I hear the door creak open a little, but I don’t tear my eyes away from her. She needs to understand what she’s done to me.
“Um, we can come back in a minute?” Alex says cautiously. I smirk and release her, but I still don’t back away.
“No need. She was just going back to check on Ash. We’re done,” I retort in a cold tone, and just when I think I’ve got this figured out, I regret it instantly.
Her eyes, while still sharp and full of anger, start to fill with tears, and my grin falters.
She jumps off the table and pushes past me.
Her shoulder knocks into mine, and it’s only a moment later the office door slams closed.
I just hang my head and grip the conference table in defeat.
I’m losing my cool, and I can’t afford to.
Not right now.
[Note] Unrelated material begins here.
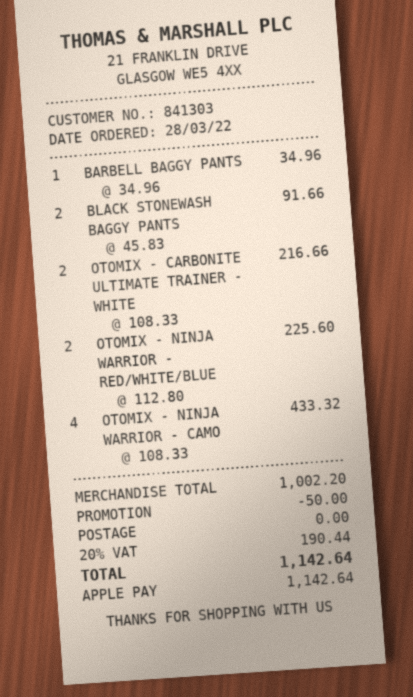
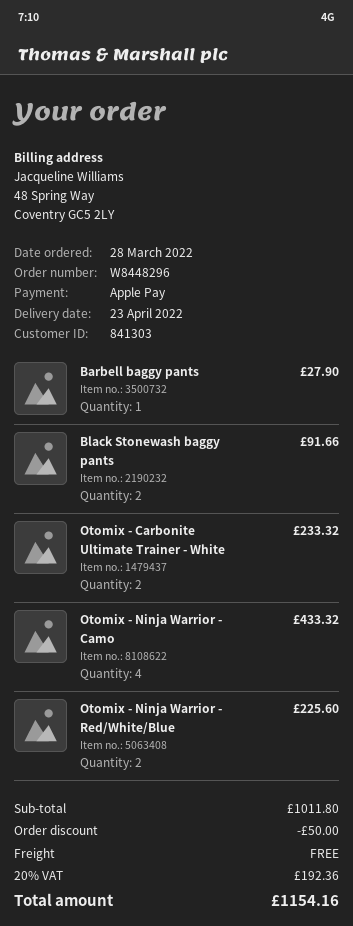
BARBELL BAGGY PANTS: 1 for 34.96 -> 1 for 27.90
OTOMIX - CARBONITE ULTIMATE TRAINER - WHITE: 2 for 216.66 -> 2 for 233.32
subtotal: 1002.20 -> 1011.80
tax: 20% = 190.44 -> 20% = 192.36
total: 1142.64 -> 1154.16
We don’t have time for me to get distracted like this.
I feel like shit. I know she’s sorry, and I could see the sincerity in her eyes—I just don’t want to look at it right now.
It’s easier to be angry. She can’t finish clawing my heart out if I don’t let her.
“You good, Carter?” Alex asks.
“I’m fine. Anything from the search parties?”
“Nothing. They can’t find any trace of D downtown,” he replies, and I just nod my head. I’ve had enough distractions. Our brother needs us, and we’re going to find him.
“Get Zeke and John back in here. Let’s lay everything out.”